Можно было ожидать вопросов, удивленных возгласов, вполне понятного любопытства. Но комендант ничего такого не проявил. Бегло просмотрев бумагу, он бросил ее на стол, зевая, позвал офицера, и через полчаса Сидней Смит и принц де ла Тремуйль уже садились в государственную тюремную карету, окруженную жандармами. Заключенные были заранее предупреждены и поэтому вели себя как полагается.

И только через два часа после их отъезда коменданта тюрьмы Тампль стали одолевать смутные подозрения…

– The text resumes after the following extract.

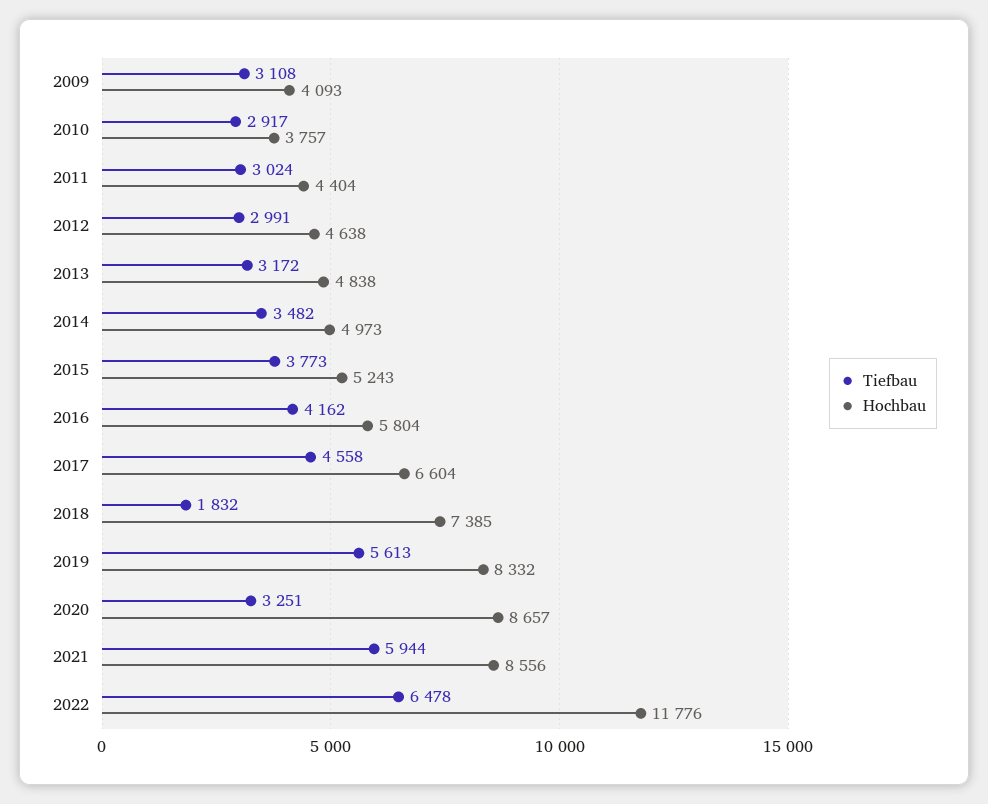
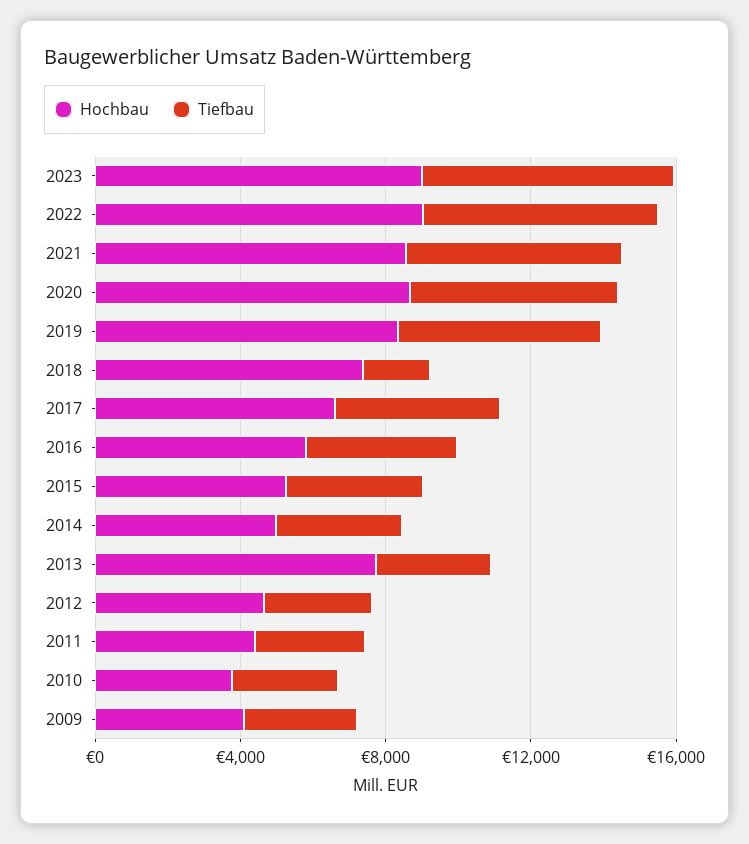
Hochbau, 2013: 4838 -> 8000
Tiefbau, 2020: 3251 -> 6000
Hochbau, 2022: 11776 -> 9000
Hochbau, 2023: none -> 9000
Tiefbau, 2023: none -> 7000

Теперь, впрочем, это никому не могло повредить. Уже на рассвете, проскакав двадцать лье, заговорщики были в Руане и, затаившись на одной из явочных квартир, пережидали светлое время суток. Они знали, что вся полиция Республики будет поставлена на ноги. Чтобы найти виновников столь дерзкого похищения, Баррас и директоры готовы будут перевернуть вверх дном всю страну. Но беглецы не боялись. Следовало лишь соблюдать осторожность и точно придерживаться плана, разработанного в Англии. Кроме того, на случай непредвиденного нападения каждый заговорщик располагал оружием, пулями и порохом.

Теперь, через неделю после отъезда из Парижа, они были здесь. Все еще слишком ошеломленная, чтобы хорошо соображать, я слышала, как Александр отдает приказания: поднять на ноги всех людей, оцепить поместье, выставить часовых вдоль дороги и при приближении опасности подавать сигналы… Поль Алэн, несмотря на то что сам только что приехал, отправился лично проследить за тем, как приняты все эти предосторожности. Остальные прошли в голубую гостиную. Я услышала голос отца. Он говорил:

– Соблаговолите известить мою жену, что я буду в Лондоне через два месяца.

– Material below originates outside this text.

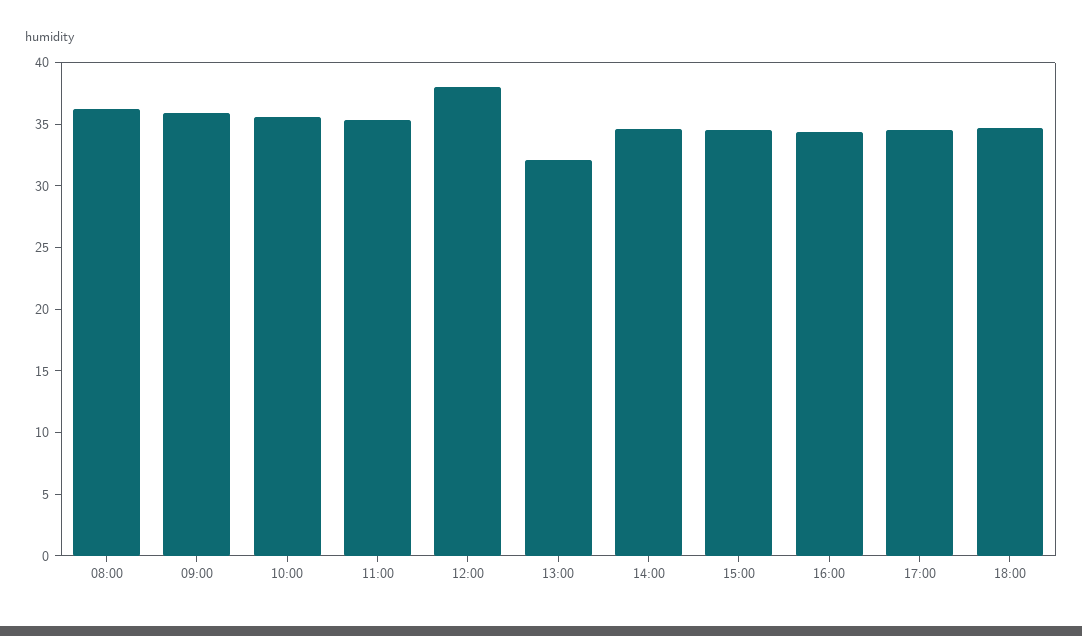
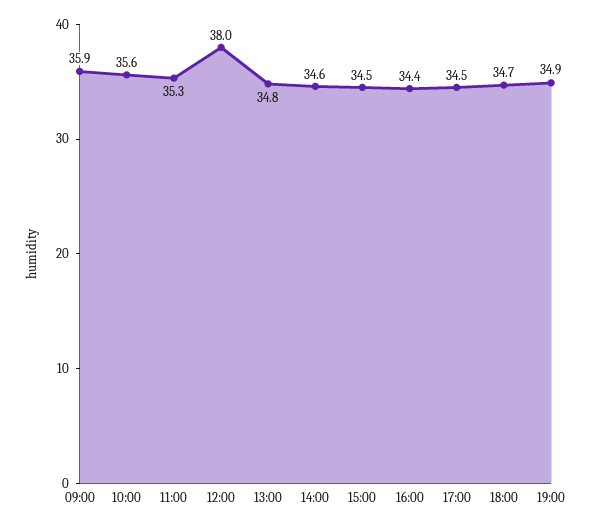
08:00: 36 -> none
13:00: 32 -> 34.8
19:00: none -> 34.9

– Но ведь принцесса сейчас в Вене, – сказала я, – в свите дочери Марии Антуанетты.

– Это ничего. Полагаю, она приедет в Лондон, чтобы повидаться со мной.

– Она знала, что вы живы?

– Нет. Вероятно, что нет.

Я машинально распорядилась насчет ужина и вина. Маргарита прекрасно понимала, как я взволнована и растеряна, и поэтому сразу взяла все заботы по обслуживанию гостей на себя. Я молча поблагодарила ее взглядом.

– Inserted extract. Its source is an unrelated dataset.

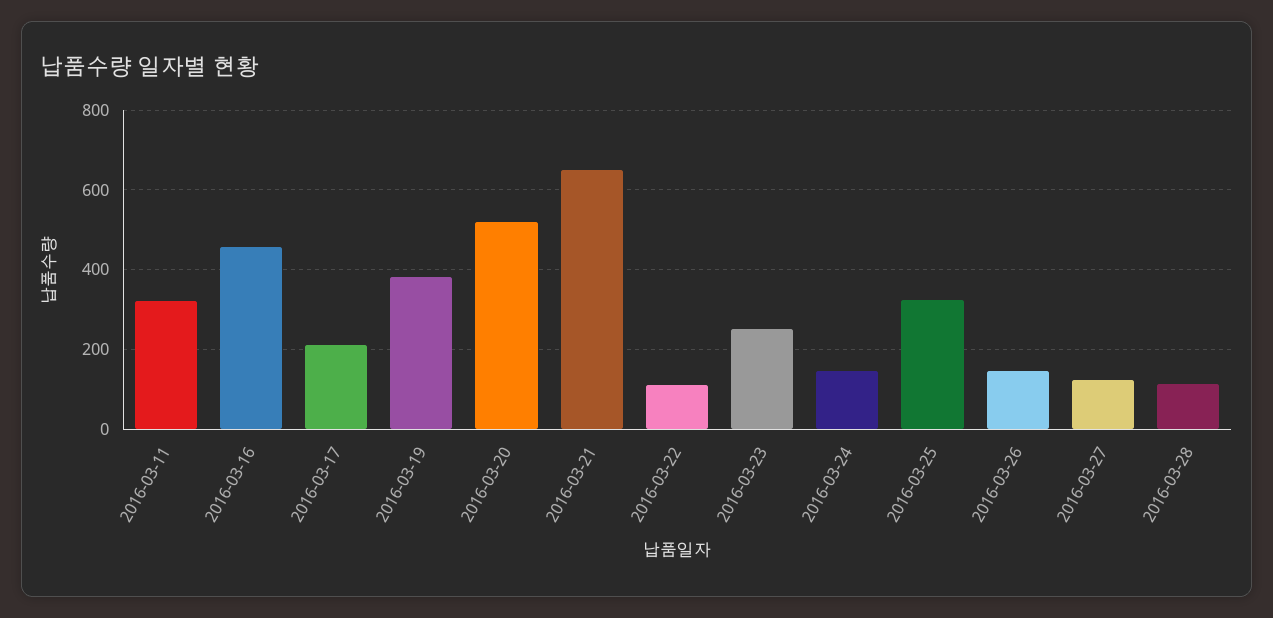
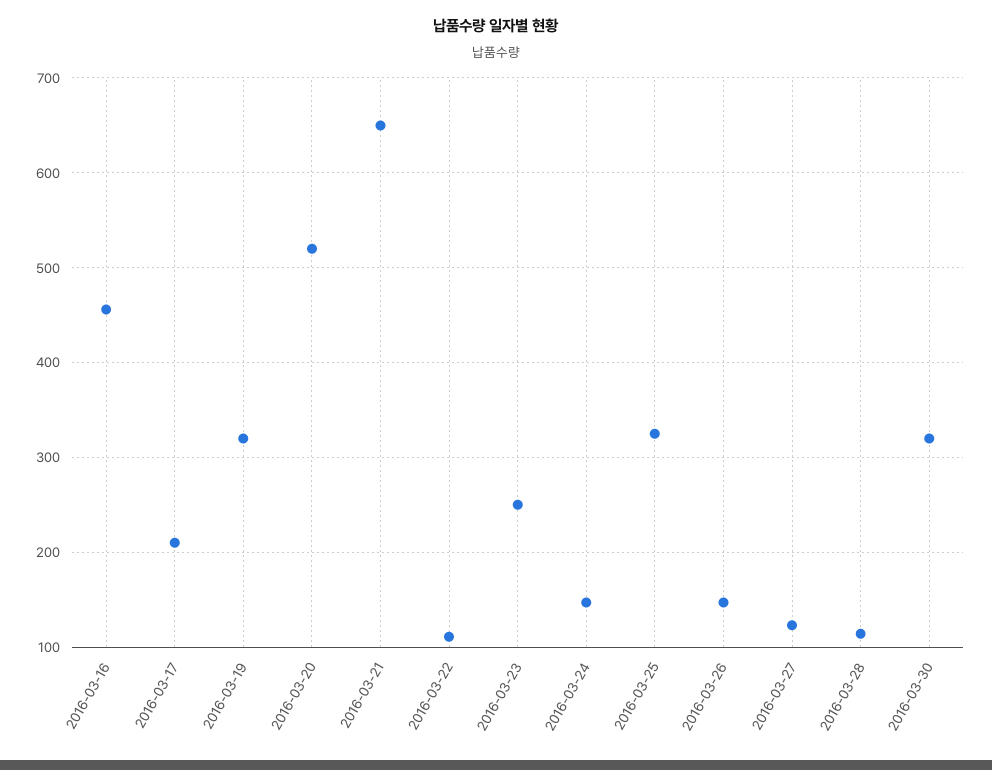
2016-03-11: 320 -> none
2016-03-19: 380 -> 320
2016-03-30: none -> 320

Они сели за стол и говорили, говорили, говорили… Я очень ясно почувствовала и горечь, и досаду. Зачем они все сюда приехали? Пока они здесь, отец только их и слушает. Да и сам он находится в центре их внимания. А я… словно на втором плане. Может быть, у них не было иного убежища? Но в таком случае они могли бы отправиться спать и оставить меня с отцом. Так нет же – им непременно нужно обсуждать свои планы.

Скрывая недовольство, я обвела взглядом гостей. Человек, сидевший напротив отца, – это был Сидней Смит, англичанин, похищенный из тюрьмы Тампль. По-французски он говорил с трудом. Искажая слова, он спросил:

– Так каковы же ваши намеревания, принц? Вы останетесь здесь или уедете вместе со мной через месяц, как условлено?

«Через месяц, – повторила я про себя, – стало быть, Смит целый месяц намеревается пересиживать здесь опасность».

Отец ответил резко и решительно:

– У меня нет желания оставаться во Франции. Сюда я вернусь только в том случае, если король сам объявит войну Республике и решит возглавить наступление.

– Ставя такое условие, вы отлично знаете, что оно неосуществимо. Стало быть, вы выбираете для себя эмиграцию?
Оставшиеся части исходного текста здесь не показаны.